MUHAMMADIYAH.OR.ID, YOGYAKARTA – Dalam ceramahnya di Masjid KH Sudja Yogyakarta, Anggota Majelis Tarjih dan Tajdid PP Muhammadiyah, Budi Jaya Putra, mengajak jemaah untuk memaknai Iduladha sebagai momentum mempererat kerukunan sosial dan membuktikan ketakwaan melalui ibadah kurban.
Ia menegaskan bahwa Idul Adha memiliki keagungan lebih besar dibandingkan Idul Fitri, meskipun di Indonesia euforia Idul Fitri sering kali lebih terasa karena tradisi mudik dan libur hari raya.
“Idul Adha adalah hari raya yang penuh dengan zikir, tahlil, tahmid, dan takbir yang dikumandangkan lebih lama. Bahkan, puasa dilarang pada hari ini dan hari-hari tasyriQ (11, 12, 13 Zulhijah) untuk menunjukkan betapa istimewanya momen ini,” ujar Budi Jaya Putra, Senin (2/6).

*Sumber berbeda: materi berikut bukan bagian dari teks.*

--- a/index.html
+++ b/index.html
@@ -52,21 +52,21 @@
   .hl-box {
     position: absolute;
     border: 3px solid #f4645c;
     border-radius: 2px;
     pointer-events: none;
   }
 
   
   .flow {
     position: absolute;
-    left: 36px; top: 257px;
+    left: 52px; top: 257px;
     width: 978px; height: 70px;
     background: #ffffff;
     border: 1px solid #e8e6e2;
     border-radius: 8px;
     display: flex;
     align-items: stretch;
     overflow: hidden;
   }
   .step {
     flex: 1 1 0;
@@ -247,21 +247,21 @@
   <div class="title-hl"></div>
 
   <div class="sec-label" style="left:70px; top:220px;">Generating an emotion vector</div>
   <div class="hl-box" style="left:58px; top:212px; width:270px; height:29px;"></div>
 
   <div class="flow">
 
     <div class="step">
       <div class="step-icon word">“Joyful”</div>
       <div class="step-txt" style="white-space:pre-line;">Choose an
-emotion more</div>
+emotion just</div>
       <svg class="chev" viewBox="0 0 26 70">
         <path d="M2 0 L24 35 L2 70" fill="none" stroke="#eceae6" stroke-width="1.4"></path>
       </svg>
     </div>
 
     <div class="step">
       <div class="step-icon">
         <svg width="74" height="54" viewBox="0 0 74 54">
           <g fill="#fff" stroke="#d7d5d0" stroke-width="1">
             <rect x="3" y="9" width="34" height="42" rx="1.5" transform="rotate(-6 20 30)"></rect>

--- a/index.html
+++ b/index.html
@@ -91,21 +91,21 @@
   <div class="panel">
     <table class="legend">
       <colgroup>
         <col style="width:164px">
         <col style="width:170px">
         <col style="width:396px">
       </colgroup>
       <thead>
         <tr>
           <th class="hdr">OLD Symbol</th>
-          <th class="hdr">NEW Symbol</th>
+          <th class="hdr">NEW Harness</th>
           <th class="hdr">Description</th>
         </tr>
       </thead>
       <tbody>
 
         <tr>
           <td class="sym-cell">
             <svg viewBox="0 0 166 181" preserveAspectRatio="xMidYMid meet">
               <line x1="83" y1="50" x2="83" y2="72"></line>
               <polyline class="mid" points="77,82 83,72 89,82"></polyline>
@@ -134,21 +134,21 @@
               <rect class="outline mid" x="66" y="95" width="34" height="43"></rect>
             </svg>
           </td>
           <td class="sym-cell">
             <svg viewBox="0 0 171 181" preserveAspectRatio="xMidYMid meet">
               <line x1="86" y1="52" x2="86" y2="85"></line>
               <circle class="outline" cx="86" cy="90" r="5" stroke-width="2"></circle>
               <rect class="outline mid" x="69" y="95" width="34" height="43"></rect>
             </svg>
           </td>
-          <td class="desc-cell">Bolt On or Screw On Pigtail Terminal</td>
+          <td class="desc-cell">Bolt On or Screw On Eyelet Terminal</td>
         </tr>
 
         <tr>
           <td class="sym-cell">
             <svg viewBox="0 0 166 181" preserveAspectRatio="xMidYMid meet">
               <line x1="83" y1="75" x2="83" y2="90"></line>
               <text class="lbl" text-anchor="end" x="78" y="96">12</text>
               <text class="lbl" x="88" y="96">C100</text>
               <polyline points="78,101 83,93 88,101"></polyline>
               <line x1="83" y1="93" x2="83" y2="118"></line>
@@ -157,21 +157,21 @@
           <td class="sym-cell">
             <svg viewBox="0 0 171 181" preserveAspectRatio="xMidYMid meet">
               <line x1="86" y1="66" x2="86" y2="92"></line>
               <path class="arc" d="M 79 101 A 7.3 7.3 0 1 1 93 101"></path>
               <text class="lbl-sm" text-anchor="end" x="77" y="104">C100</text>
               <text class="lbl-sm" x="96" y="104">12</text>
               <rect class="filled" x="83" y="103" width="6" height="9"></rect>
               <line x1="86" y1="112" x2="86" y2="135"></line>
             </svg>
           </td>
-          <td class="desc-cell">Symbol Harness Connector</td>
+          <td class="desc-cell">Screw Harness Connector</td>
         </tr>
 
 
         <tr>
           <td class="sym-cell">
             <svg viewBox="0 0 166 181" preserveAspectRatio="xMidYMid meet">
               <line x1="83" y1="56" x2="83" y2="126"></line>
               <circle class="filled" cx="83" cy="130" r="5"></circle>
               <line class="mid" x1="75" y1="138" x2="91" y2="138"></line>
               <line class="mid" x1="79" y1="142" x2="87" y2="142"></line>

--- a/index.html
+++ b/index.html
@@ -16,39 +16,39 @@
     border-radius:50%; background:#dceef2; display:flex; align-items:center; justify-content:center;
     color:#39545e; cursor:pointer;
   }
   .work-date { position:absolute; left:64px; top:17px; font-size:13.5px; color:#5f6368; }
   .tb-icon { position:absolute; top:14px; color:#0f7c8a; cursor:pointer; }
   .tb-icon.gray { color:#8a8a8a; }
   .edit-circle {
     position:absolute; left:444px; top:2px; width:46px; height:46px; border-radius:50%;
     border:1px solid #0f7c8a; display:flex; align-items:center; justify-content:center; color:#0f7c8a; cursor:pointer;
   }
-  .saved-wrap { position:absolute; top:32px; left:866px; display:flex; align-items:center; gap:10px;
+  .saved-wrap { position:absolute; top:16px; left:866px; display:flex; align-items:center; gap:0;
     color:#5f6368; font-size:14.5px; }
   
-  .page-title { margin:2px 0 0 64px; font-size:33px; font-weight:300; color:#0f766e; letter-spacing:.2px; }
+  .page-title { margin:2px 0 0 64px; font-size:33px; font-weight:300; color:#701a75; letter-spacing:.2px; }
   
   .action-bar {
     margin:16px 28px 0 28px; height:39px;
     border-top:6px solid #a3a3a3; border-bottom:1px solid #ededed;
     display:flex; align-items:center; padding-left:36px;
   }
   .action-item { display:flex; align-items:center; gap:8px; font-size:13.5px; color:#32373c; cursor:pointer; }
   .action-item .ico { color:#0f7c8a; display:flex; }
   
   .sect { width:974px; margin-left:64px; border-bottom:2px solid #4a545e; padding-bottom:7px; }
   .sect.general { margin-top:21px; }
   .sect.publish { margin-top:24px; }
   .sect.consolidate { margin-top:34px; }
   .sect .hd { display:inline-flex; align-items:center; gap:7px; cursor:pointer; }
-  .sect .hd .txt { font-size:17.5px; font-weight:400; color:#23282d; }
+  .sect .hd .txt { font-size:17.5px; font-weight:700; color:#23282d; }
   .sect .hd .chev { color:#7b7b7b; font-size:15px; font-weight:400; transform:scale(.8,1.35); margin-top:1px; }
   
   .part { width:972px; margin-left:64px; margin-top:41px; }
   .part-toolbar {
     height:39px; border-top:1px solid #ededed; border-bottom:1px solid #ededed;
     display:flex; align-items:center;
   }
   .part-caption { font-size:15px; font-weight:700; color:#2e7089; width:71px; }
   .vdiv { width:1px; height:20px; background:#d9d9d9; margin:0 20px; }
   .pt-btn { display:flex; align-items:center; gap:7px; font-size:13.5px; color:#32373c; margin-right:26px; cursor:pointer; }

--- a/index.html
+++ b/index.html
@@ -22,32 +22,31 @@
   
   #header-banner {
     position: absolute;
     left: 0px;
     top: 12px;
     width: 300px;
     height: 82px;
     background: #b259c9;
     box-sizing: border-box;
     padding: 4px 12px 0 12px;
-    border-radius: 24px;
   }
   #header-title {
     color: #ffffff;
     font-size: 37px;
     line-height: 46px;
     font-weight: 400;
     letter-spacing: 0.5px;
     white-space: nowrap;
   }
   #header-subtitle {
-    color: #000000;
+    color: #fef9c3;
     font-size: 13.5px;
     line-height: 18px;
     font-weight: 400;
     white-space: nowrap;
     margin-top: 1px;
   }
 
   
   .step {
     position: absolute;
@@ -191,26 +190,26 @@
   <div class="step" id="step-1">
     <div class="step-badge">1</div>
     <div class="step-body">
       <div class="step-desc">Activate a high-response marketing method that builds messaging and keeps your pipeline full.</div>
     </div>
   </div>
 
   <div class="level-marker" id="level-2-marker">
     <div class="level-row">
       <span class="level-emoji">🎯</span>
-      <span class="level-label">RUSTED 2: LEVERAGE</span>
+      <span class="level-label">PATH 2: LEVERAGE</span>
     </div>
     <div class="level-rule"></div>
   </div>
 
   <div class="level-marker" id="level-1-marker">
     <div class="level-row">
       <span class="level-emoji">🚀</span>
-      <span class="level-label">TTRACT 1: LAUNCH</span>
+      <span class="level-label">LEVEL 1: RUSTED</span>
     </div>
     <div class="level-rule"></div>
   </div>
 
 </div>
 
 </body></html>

Budi menjelaskan bahwa kurban berasal dari kata yang berarti mendekatkan diri kepada Allah. Ibadah kurban, sebagaimana perintah dalam Surah Al-Kautsar ayat 2, “FasHalli li rabbika wanhar” (Dirikanlah salat karena Tuhanmu dan berkurbanlah), merupakan wujud ketaatan setelah menjalankan salat.
Hukum kurban sendiri adalah sunnah muakkad, sangat dianjurkan bagi yang mampu, bahkan boleh dilakukan dengan cara berhutang atau arisan kurban selama ada kepastian pembayaran.
Budi juga menyinggung kisah Nabi Ibrahim AS yang diuji dengan perintah mengorbankan anaknya, Ismail, sebagai bukti ketakwaan. Dalam Surah Al-Haj ayat 37, Allah menegaskan bahwa bukan daging atau darah kurban yang sampai kepada-Nya, melainkan ketakwaan pelakunya.
“Kurban adalah ujian nyata, seperti yang dialami Nabi Ibrahim. Uang yang kita keluarkan untuk kurban, meskipun terasa berat, adalah bukti ketakwaan kita kepada Allah,” tambahnya.
Selain aspek spiritual, kurban juga memiliki dimensi sosial yang kuat. Budi menyoroti tiga manfaat utama kurban dalam kehidupan bermasyarakat:
pertama, menciptakan empati dan solidaritas melalui pembagian daging kepada fakir miskin, tetangga, dan keluarga.
Kedua, mengurangi kesenjangan sosial dengan memberikan kesempatan bagi semua kalangan untuk menikmati daging, sekaligus meningkatkan ekonomi peternak dan petani pakan ternak.
Ketiga, mempererat silaturahmi melalui gotong-royong saat penyembelihan dan pembagian daging, yang memungkinkan interaksi antarwarga.
Menanggapi kritik dari kelompok tertentu yang menyebut kurban sebagai “pembantaian hewan,” Budi menegaskan bahwa hewan kurban seperti sapi, kambing, domba, dan unta tidak pernah punah karena syariat Allah telah mempertimbangkan keseimbangan alam.
“Allah Maha Tahu, setiap perintah-Nya pasti bermanfaat. Hewan kurban tidak pernah terancam punah, berbeda dengan hewan yang tidak disyariatkan seperti harimau atau gajah,” jelasnya.
Dalam konteks modern, Budi mengajak jemaah untuk menjalankan ibadah kurban dengan memperhatikan kebersihan, ketertiban, dan manajemen sosial yang baik. Ia menekankan pentingnya transparansi dalam pembagian daging kurban untuk menghindari fitnah terhadap panitia, menjaga kebersihan lingkungan pasca-penyembelihan, serta menyalurkan daging ke daerah-daerah yang lebih membutuhkan.
Program seperti pengalengan daging kurban oleh Lazismu juga dianjurkan untuk memperluas manfaat, termasuk membantu daerah bencana dan mengatasi kekurangan gizi.
“Ibadah kurban bukan hanya soal ketakwaan, tetapi juga kerukunan sosial. Mari kita aktif berpartisipasi, berkontribusi, dan menjaga niat agar ibadah ini diterima Allah. Kurban hanya datang setahun sekali, jadi jangan tunda jika kita mampu,” tutup Budi, disambut antusiasme jemaah.